COMMENTSTom Ryan, GAA Director General, said recently that ‘Dublin GAA get the most funding because they generate the most money’. Pic: Sportsfile

Ger Flanagan

MAYO club delegates have expressed their anger and frustration at the ‘inequality of funding’ provided to Dublin by the GAA and asked Mayo GAA chiefs to raise the issue at next Saturday’s Annual Congress in Wexford.
The topic arose at last Thursday evening’s County Board meeting in Castlebar during a discussion regarding the motions for the 2019 GAA Congress.
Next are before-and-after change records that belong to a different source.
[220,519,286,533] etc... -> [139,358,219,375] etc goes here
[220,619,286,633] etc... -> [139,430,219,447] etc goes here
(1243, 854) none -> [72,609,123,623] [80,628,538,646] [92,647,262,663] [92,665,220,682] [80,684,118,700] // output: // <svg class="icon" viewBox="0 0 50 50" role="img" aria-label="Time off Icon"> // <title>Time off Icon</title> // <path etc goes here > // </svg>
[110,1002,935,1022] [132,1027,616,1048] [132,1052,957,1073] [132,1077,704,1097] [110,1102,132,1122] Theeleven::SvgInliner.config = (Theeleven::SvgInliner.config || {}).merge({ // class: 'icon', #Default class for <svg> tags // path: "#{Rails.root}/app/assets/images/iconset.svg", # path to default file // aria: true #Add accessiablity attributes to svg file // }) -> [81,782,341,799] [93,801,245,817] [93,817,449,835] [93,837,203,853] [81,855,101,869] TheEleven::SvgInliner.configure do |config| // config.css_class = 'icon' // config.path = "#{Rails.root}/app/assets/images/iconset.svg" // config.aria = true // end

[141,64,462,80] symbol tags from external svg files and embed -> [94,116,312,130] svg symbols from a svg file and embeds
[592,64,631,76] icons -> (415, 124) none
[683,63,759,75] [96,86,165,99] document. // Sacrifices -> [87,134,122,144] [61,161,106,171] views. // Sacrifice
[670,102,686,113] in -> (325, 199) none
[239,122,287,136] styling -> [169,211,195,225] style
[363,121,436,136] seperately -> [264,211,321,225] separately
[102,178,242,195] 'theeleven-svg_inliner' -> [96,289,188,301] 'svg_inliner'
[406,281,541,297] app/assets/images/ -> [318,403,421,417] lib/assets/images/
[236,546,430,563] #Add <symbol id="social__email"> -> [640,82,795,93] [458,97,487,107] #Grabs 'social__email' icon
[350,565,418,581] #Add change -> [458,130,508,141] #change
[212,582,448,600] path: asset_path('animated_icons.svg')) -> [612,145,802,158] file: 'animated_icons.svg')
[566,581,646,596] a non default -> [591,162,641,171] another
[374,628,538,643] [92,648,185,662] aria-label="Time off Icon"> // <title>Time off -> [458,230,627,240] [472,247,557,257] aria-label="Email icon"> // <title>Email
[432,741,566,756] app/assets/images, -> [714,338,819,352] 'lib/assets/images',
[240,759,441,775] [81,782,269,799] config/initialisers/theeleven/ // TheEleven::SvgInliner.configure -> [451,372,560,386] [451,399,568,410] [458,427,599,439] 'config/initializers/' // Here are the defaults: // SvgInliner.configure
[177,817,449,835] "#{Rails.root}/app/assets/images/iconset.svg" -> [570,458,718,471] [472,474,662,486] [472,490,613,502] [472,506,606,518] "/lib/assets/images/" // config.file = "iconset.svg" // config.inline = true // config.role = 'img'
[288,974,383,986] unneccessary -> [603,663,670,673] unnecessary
Mayo club delegates voted strongly in favour of supporting Donegal’s proposal that no team is allowed to nominate Croke Park as their home venue in the Super 8s.
Ardnaree delegate Johnny O’Malley then raised the idea of a motion for the 2020 GAA Congress tackling the ‘inequality of funding’ going towards Dublin. He was referencing the €16.63 million in development funds received by the All-Ireland champions from Croke Park between 2007 and 2017, far more than any other county.
Mayo are 26th on that list, having received only €584,561 in the same period.
County Treasurer Kevin O’Toole said, ‘It’s not Croke Park that’s granting the money to them. It’s the politicians you need to talk to’ — in reference to former Taoiseach, Bertie Ahern, who played a significant role in Government funds being provided to Dublin GAA, close to €1 million per-year since 2005 via Sports Ireland.
O’Toole pointed out that the GAA act as a ‘medium’ to distribute the funds.
Johnny O’Malley called it ‘an annual grant to the wealthiest clubs in Ireland’ and called for an equal spread.
“But, to add to all of that, you have the whole fiasco of Croke Park, where we, the clubs here, are stumping up €14 million that we are paying for MacHale Park, and we made our contribution to Croke Park down through time. Yet Dublin have use of land and don’t even have to provide a stadium.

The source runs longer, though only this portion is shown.